## Data for this task
○ ○ ○ ○ ○ ○ ○

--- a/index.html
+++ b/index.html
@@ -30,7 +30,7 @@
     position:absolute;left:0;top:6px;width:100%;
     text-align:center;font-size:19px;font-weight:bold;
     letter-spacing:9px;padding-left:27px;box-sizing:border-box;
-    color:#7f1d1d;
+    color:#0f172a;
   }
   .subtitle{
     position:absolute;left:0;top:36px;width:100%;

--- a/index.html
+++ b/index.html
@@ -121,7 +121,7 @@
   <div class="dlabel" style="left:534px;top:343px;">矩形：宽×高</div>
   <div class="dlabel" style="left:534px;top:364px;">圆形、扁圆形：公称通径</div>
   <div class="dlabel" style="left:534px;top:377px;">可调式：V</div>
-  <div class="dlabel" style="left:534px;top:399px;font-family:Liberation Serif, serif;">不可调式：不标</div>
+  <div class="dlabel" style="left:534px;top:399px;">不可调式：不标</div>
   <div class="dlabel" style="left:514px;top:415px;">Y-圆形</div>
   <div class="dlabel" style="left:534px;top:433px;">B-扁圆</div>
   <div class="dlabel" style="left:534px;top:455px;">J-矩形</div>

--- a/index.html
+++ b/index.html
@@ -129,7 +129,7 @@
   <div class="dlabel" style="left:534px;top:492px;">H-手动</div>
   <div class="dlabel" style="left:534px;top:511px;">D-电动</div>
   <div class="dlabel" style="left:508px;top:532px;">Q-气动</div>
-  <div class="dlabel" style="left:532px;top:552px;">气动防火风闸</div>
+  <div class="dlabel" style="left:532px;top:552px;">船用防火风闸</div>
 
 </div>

○ ○ ○ ○ ○ ○ ○

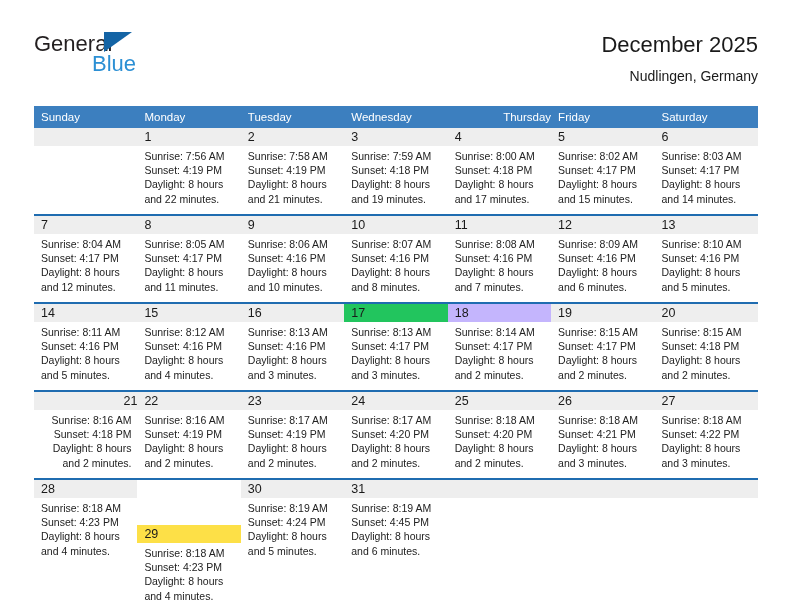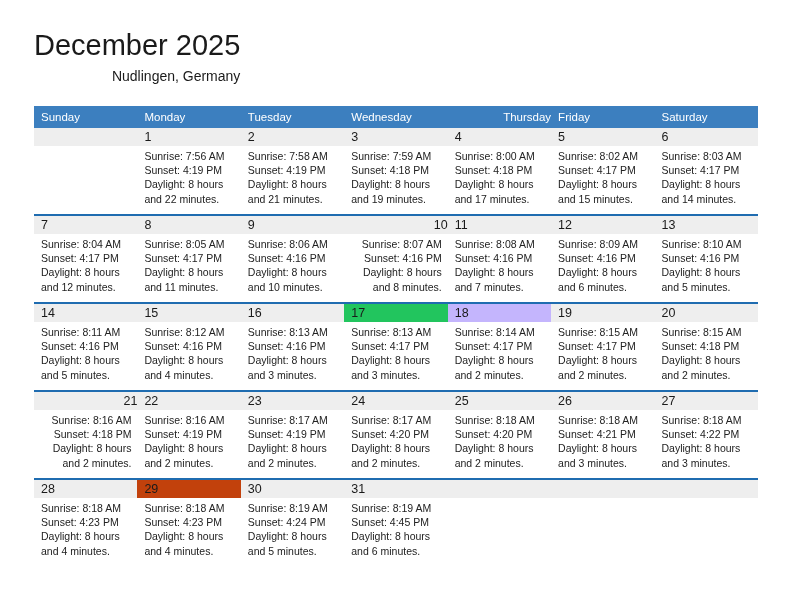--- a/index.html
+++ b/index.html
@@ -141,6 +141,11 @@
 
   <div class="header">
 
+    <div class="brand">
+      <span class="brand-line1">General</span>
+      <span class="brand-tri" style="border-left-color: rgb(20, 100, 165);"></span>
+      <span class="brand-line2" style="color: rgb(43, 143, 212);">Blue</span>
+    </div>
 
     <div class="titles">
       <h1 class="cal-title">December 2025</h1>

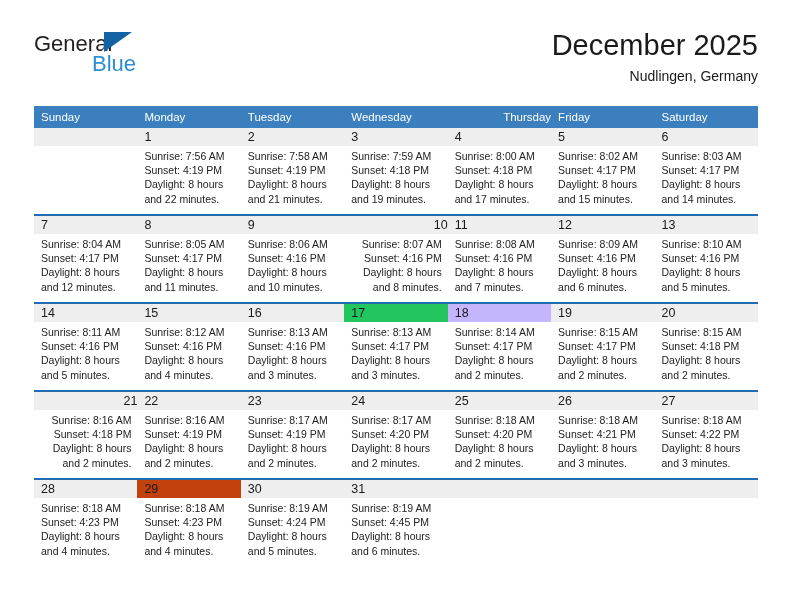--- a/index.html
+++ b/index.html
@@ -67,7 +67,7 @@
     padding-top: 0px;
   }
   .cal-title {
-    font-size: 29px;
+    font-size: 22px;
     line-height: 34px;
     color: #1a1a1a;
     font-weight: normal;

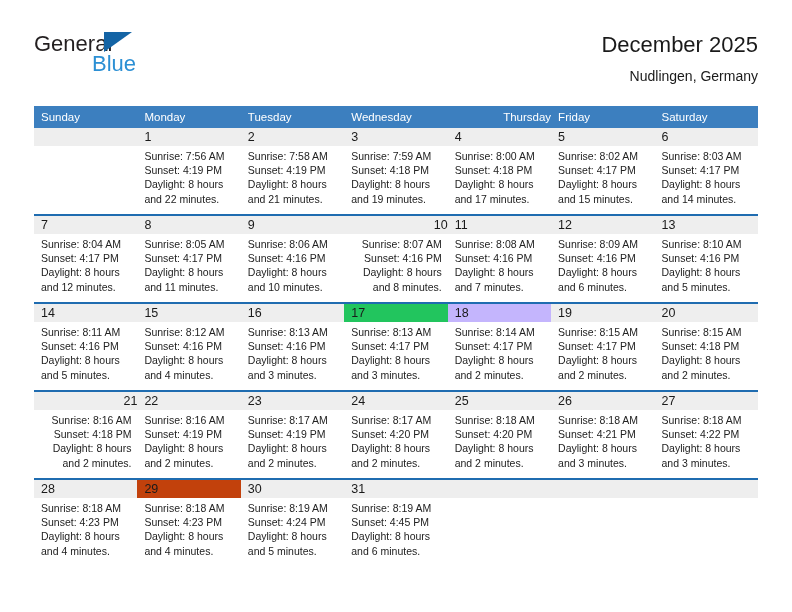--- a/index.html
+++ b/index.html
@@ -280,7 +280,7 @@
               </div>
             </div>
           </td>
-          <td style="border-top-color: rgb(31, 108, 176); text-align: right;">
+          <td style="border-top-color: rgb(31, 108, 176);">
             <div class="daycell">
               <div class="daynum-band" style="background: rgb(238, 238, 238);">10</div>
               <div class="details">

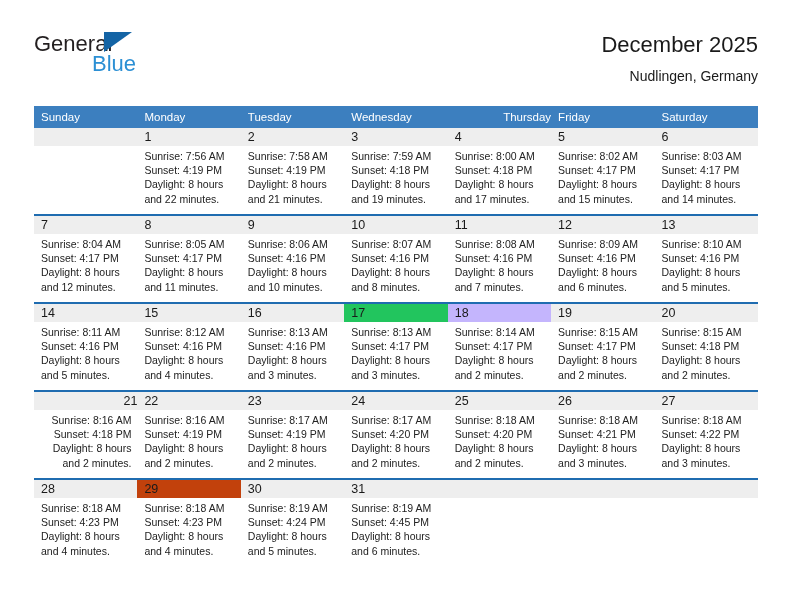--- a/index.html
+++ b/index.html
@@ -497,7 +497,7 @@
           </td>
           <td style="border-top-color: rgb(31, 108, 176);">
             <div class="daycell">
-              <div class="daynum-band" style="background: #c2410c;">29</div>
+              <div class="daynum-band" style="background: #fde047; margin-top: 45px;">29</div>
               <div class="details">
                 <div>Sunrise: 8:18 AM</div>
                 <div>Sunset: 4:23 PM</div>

○ ○ ○ ○ ○ ○ ○

## Description of the task
The sole thing to report is how many lines in the data hold the string "background".

## Answer section
3